A Los Angeles couple was shocked after the bill for their AT&T landline – which they use for their gardening business – jumped from about $50 a month to $1,2000.
Cheryl Robles and her husband Manuel Robles recently received a shockingly high bill and thought there may have been a system error to account for the issue.
‘It has to be a mistake. It has to be a mistake,’ Cheryl told NBC 4 in an interview.
The couple reached out to AT&T and were told that there had not been an error.
‘They were no longer going to support landlines. Or they didn’t want to support landlines. And that’s why the price increased,’ she said.
One woman who works for the California Public Utilities Commission said AT&T has been trying to drop landlines for some 500,000 Californians in recent months.

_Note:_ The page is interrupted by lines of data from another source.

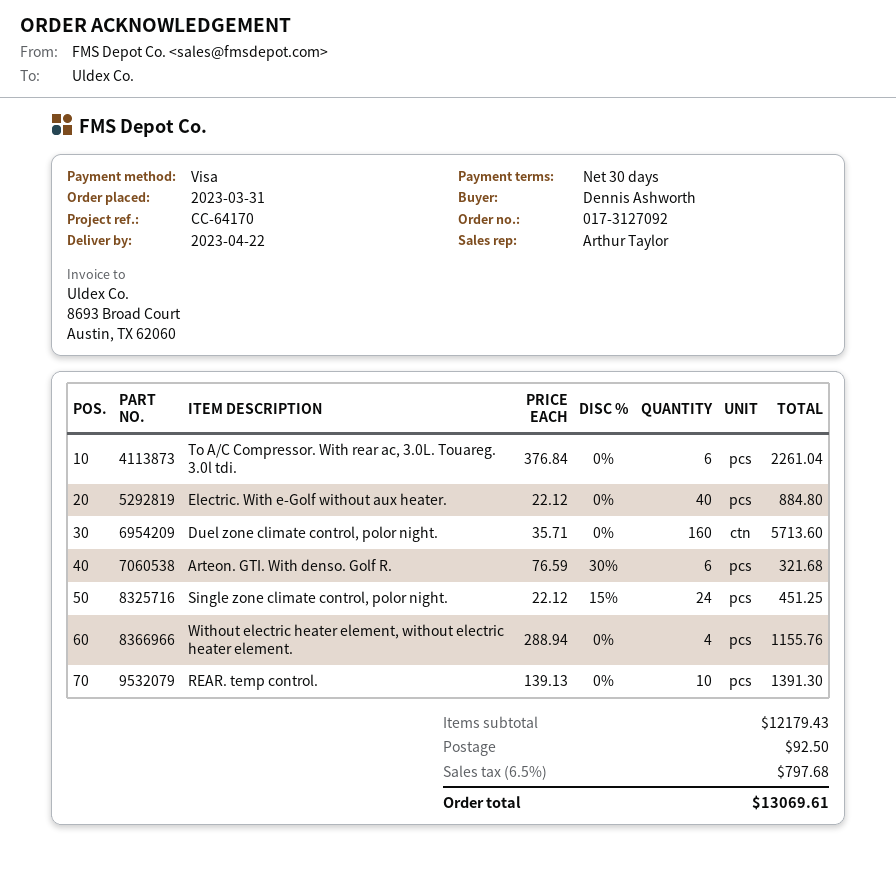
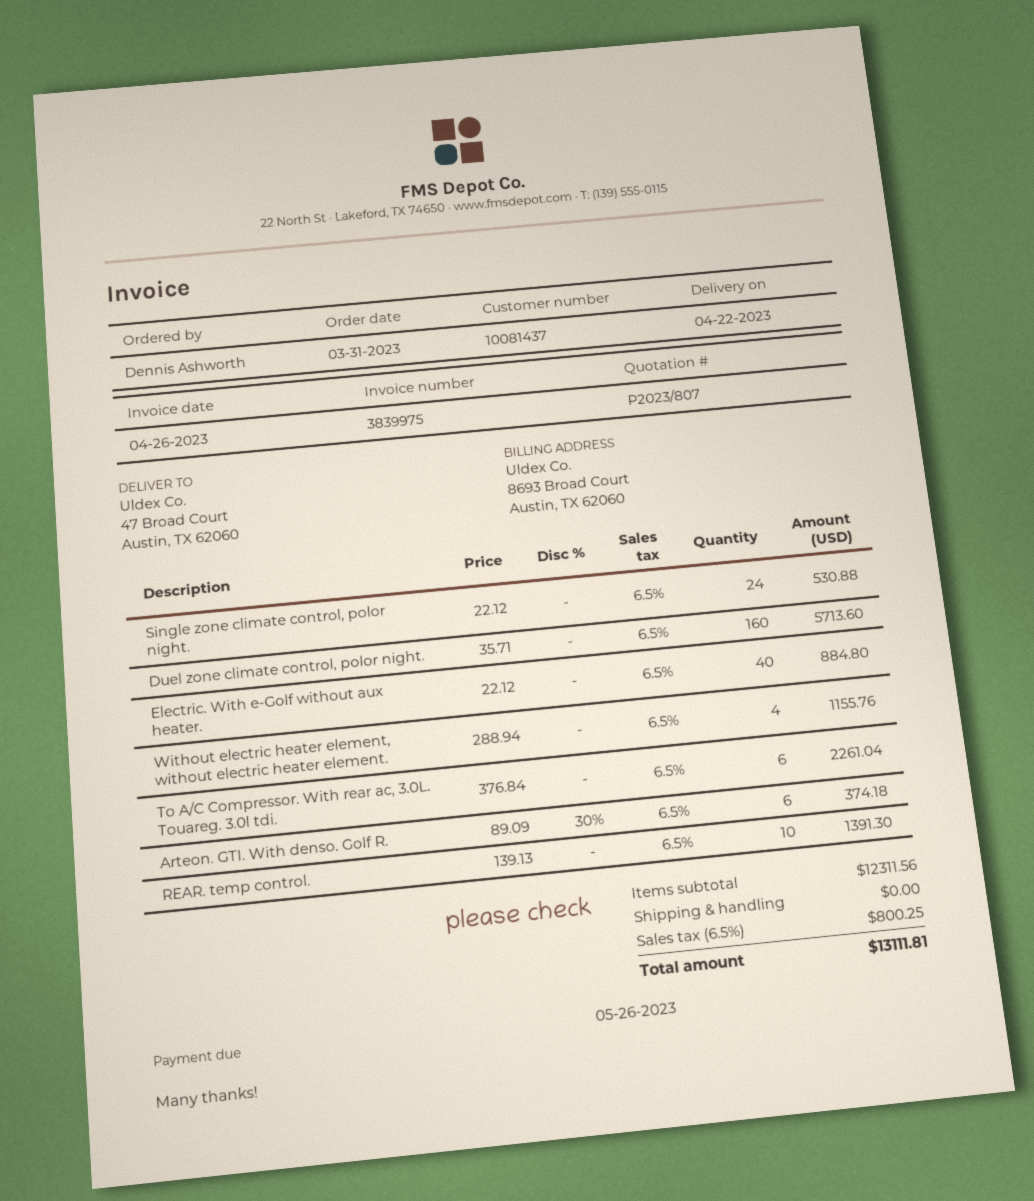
Arteon. GTI. With denso. Golf R.: 6 x 76.59 - 30% = 321.68 -> 6 x 89.09 - 30% = 374.18
Single zone climate control, polor night.: 24 x 22.12 - 15% = 451.25 -> 24 x 22.12 = 530.88
subtotal: 12179.43 -> 12311.56
shipping: 92.50 -> 0.00
tax: 6.5% = 797.68 -> 6.5% = 800.25
total: 13069.61 -> 13111.81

Cheryl Robles (pictured) and her husband Manuel Robles recently received a $1,200 landline bill as opposed to their previous $50 a month
The landline bill came from their provider, AT&T
Cheryl and Manuel have run their gardening business for 37 years and have always used their landline to have customers contact them, she said.
The Simi Valley resident told the local outlet that while she has been pushing to move over to a cell phone exclusively, Manuel has always wanted to keep it.

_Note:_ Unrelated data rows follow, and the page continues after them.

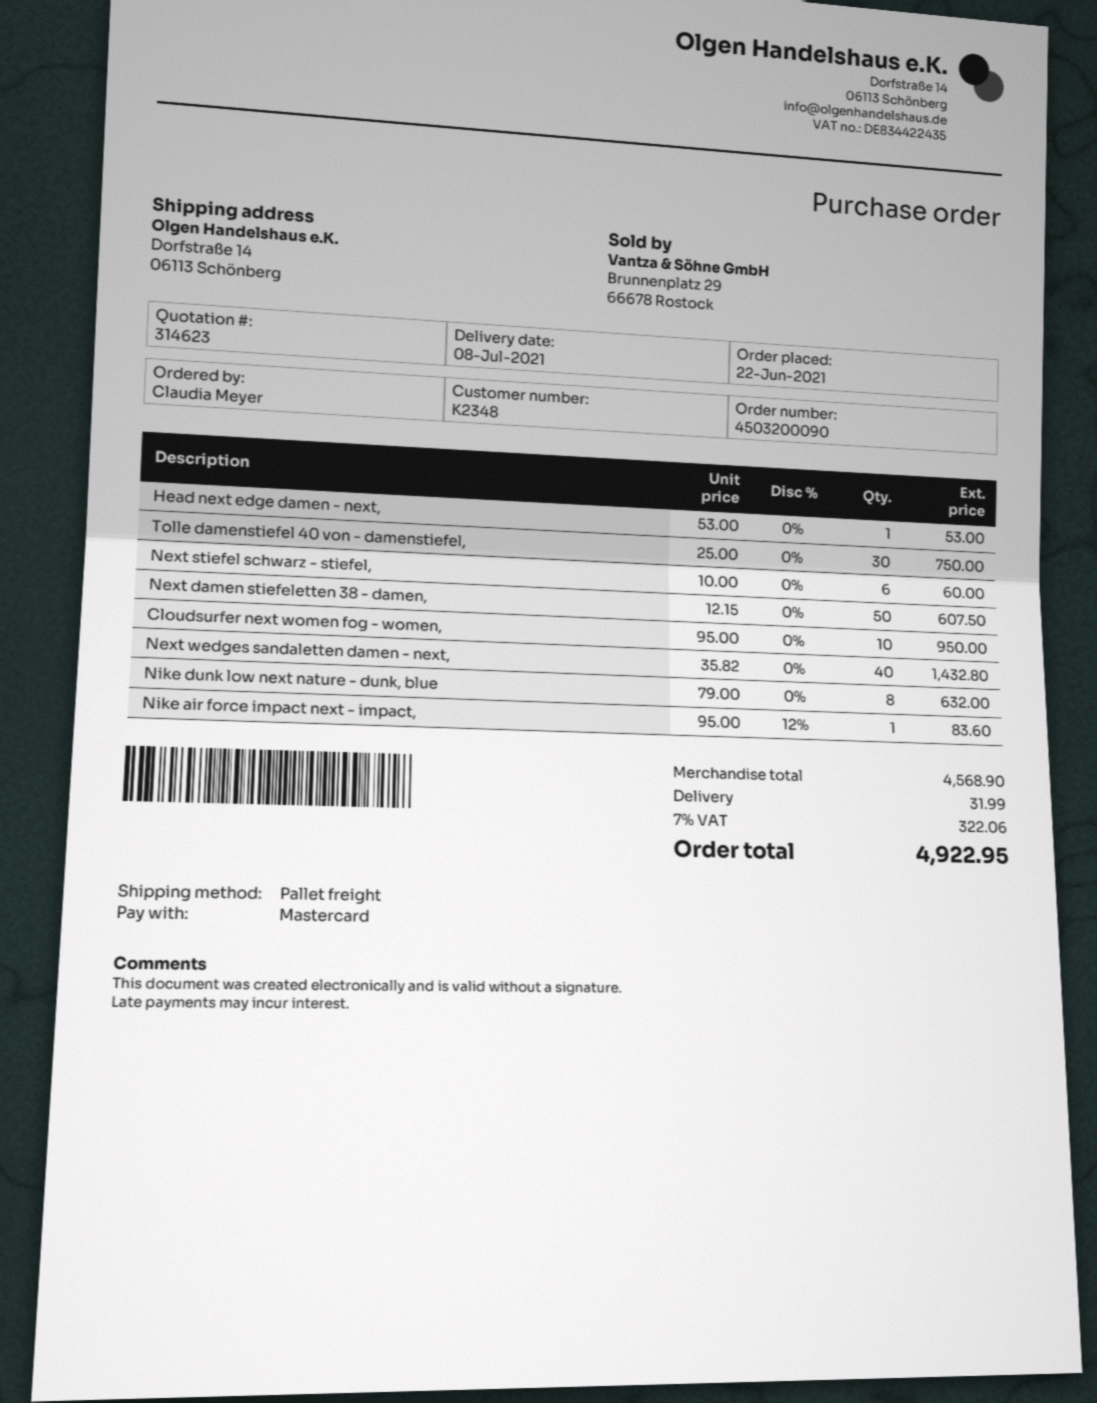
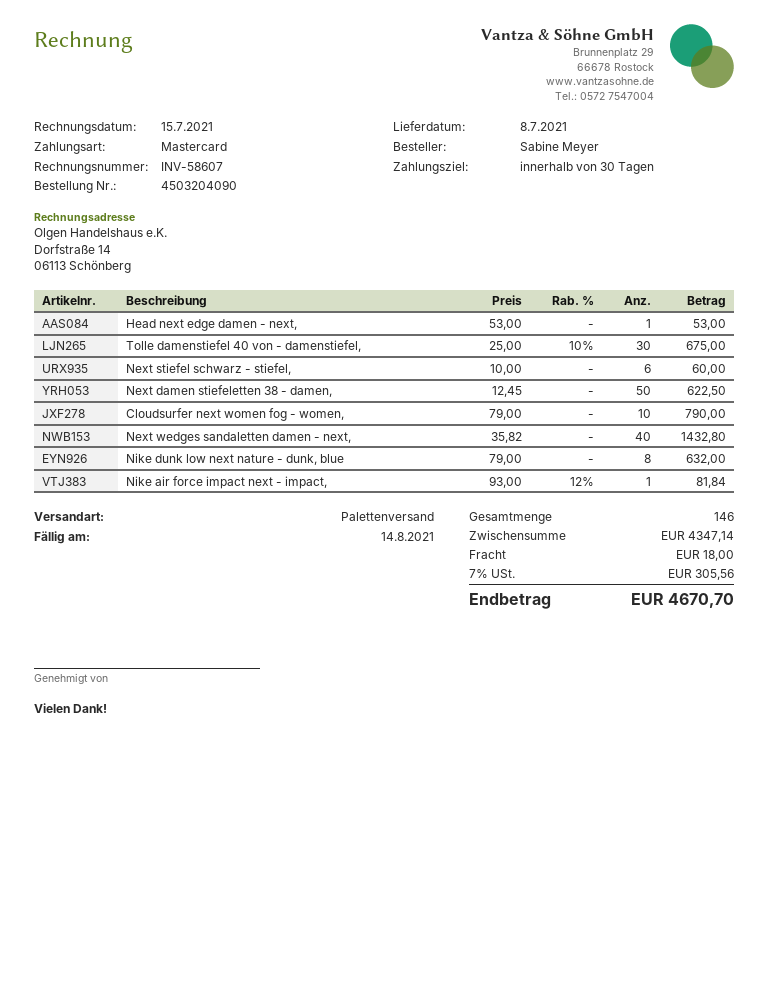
order number: 4503200090 -> 4503204090
ordered by: Claudia Meyer -> Sabine Meyer
Tolle damenstiefel 40 von - damenstiefel,: 30 x 25.00 = 750.00 -> 30 x 25.00 - 10% = 675.00
Next damen stiefeletten 38 - damen,: 50 x 12.15 = 607.50 -> 50 x 12.45 = 622.50
Cloudsurfer next women fog - women,: 10 x 95.00 = 950.00 -> 10 x 79.00 = 790.00
Nike air force impact next - impact,: 1 x 95.00 - 12% = 83.60 -> 1 x 93.00 - 12% = 81.84
subtotal: 4568.90 -> 4347.14
shipping: 31.99 -> 18.00
tax: 7% = 322.06 -> 7% = 305.56
total: 4922.95 -> 4670.70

‘My husband wanted to keep a landline. He’s very old-fashioned. I wanted to change to a cell phone. And he didn’t want to go that way,’ Cheryl said.
His insistence on keeping the landline, however, could have ended up costing them.
As part of their story, NBC reached out to AT&T who did not answer their questions.
The outlet asked if AT&T was planning to pull back landline services for customers in Southern California but did not receive a response from the company.
After they reached out, AT&T ultimately changed the price of Cheryl and Manuel’s bill back to $50 a month.
They told the couple in a statement that the quadruple-digit bill was due to an ‘internal billing system error,’ despite their initial statement to Robles.
The woman and her husband ended up dropping their landline anyway.
‘I told my husband that this is what happens because we stayed with a landline. It’s time to change to a cell phone,’ Cheryl joked.
Robles with the NBC 4 team who helped get her bill back down to its normal rate of $50
According to Ann Marie Johnson with the public advocates office at the California Public Utilities Commission (PUC), Cheryl and Manuel are not alone in their situation.
Hundreds of thousands of Californians – and even more Americans in general – still rely on a landline to communicate with the world.
Johnson said she doesn’t know if AT&T is increasing rates to bump off landlines but the service provider is trying to stop providing landline service to nearly 500,000.
The initiative is targeted at those in an area where there isn’t another provider.
AT&T has even asked the PUC for permission to dump these landlines, which Johnson says she is fighting against, primarily for safety reasons.
‘Californians across the state rely on these phone lines to make sure they’re able to dial 911, receive alerts,’ Johnson told NBC 4.
‘So these communication lines are essential and a lifeline for many,’ she continued.